This fearsome and communal activity — the sea voyage — became an intensely individual and personal experience during a storm or shipwreck. Dorothy’s aunt and uncle remained in Kansas during the little girl’s flight toward Oz; only Toto accompanied her. Conspiracies of god-driven storms and bouts with deadly monsters eventually deprived Odysseus of his loyal shipmates. Prospero of William Shakespeare’s Tempest manufactured a hurricane that separated Antonio and Alfonso, the King of Naples, from his son Ferdinand. The young man “quit the vessel,” crying out that “Hell is empty, And all the devils are here!” [15] [18] The three men washed up onto nearby beaches convinced that the others had drowned in the tumult.

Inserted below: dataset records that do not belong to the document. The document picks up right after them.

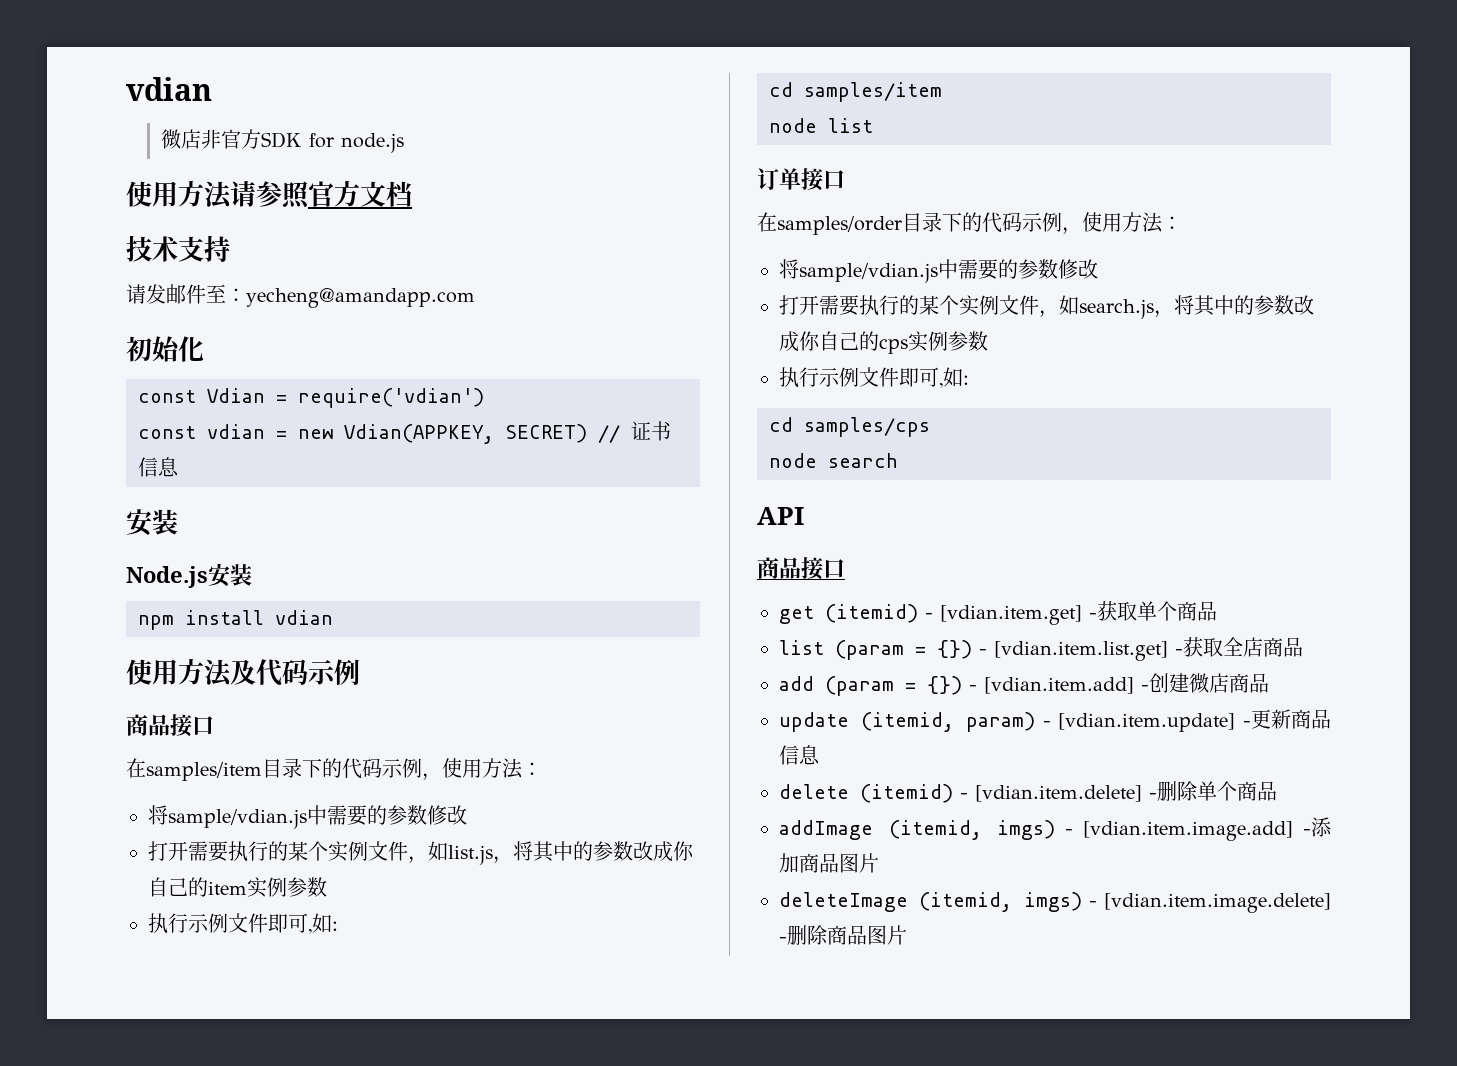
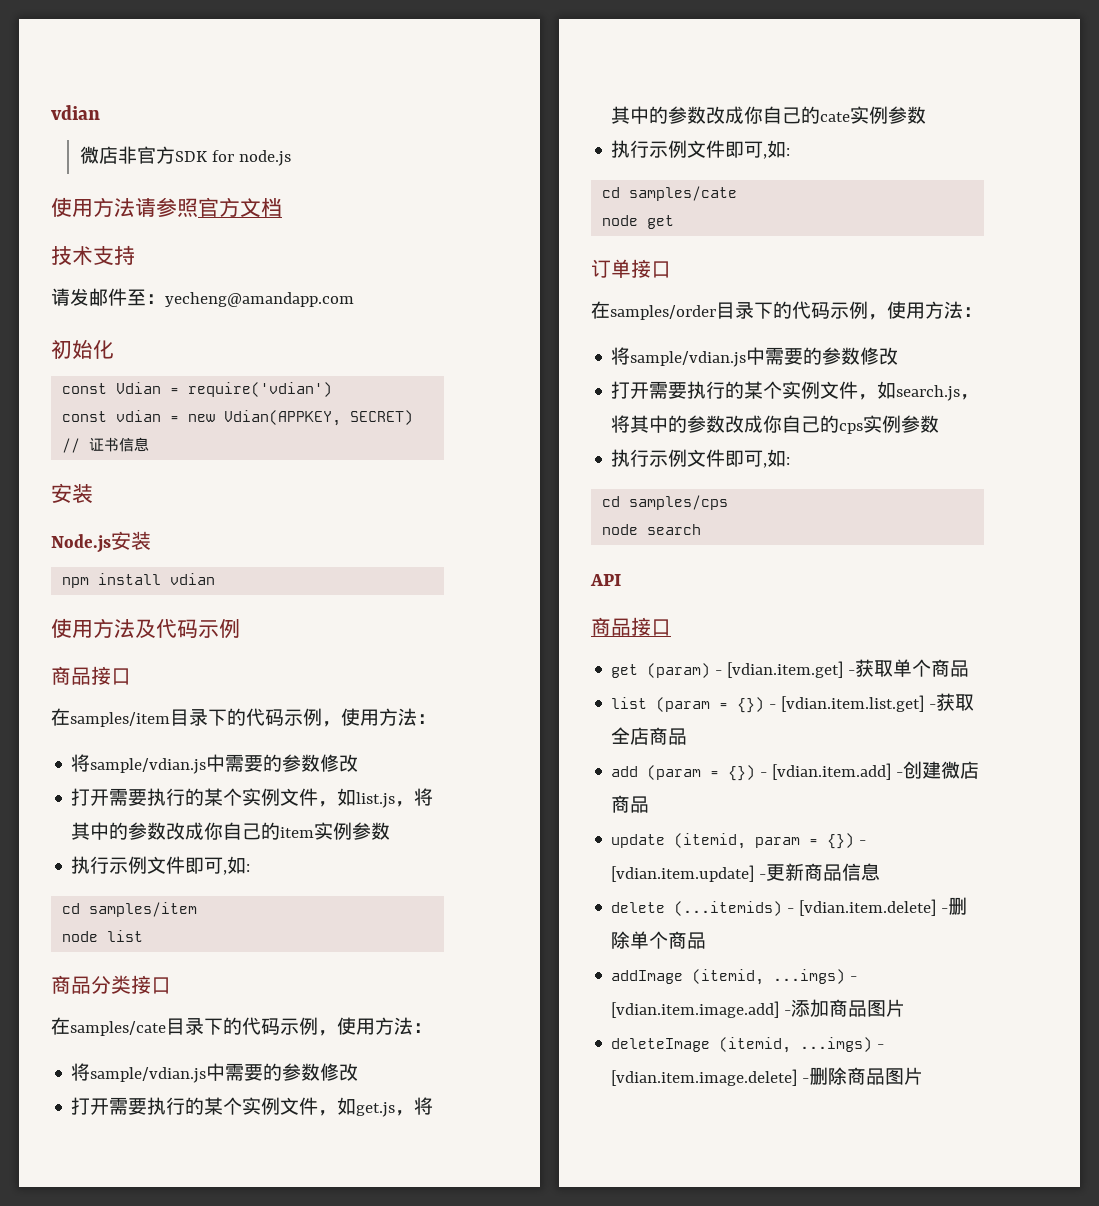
(873, 125) none -> [51,975,171,994] [51,1017,432,1036] [71,1063,359,1083] [71,1097,434,1117] [611,106,927,124] [611,140,791,159] [602,186,738,201] [602,215,675,229] // 商品分类接口 // 在samples/cate目录下的代码示例，使用方法： // 将sample/vdian.js中需要的参数修改 // 打开需要执行的某个实例文件，如get.js，将其中的参数改成你自己的cate实例参数 // 执行示例文件即可,如: // cd samples/cate // node get
[825,604,918,623] (itemid) -> [647,663,711,678] (param)
[966,712,1036,732] param) -> [755,833,855,849] param = {})
[860,784,953,803] (itemid) -> [674,901,783,916] (...itemids)
[997,820,1056,840] imgs) -> [773,969,846,984] ...imgs)
[1023,892,1082,912] imgs) -> [800,1037,873,1052] ...imgs)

The hard-bitten sailors in Joseph Conrad’s Pacific-set “Typhoon” ceased their card games when the caterwauling winds seemed to “explode all round [their] ship with . . . a rush of great waters . . . In an instant the men lost touch of each other.” This was the disintegrating power of a great wind: “it isolate[d] one from one’s kind. An earthquake, a landslip, an avalanche, have overtaken a man incidentally — without passion. A furious gale attack[ed] him like a personal enemy, trying to grasp his limbs, fastening upon his mind, [and] seeking to rout his very spirit out of him.” [16] [19] Jukes, the first mate, “was driven away from his commander,” and he thought himself tossed “a great distance through the air. Everything disappeared — even, for a moment, his power of thinking.” Much like Dorothy’s drowsy surrender to the tornado, after battling the typhoon for some time, Jukes became indifferent — had succumbed to a “forced-on numbness of spirit.” The “spell of the storm had fallen upon” him, and a bone-deep fatigue made further effort seem impossible. [17] [20]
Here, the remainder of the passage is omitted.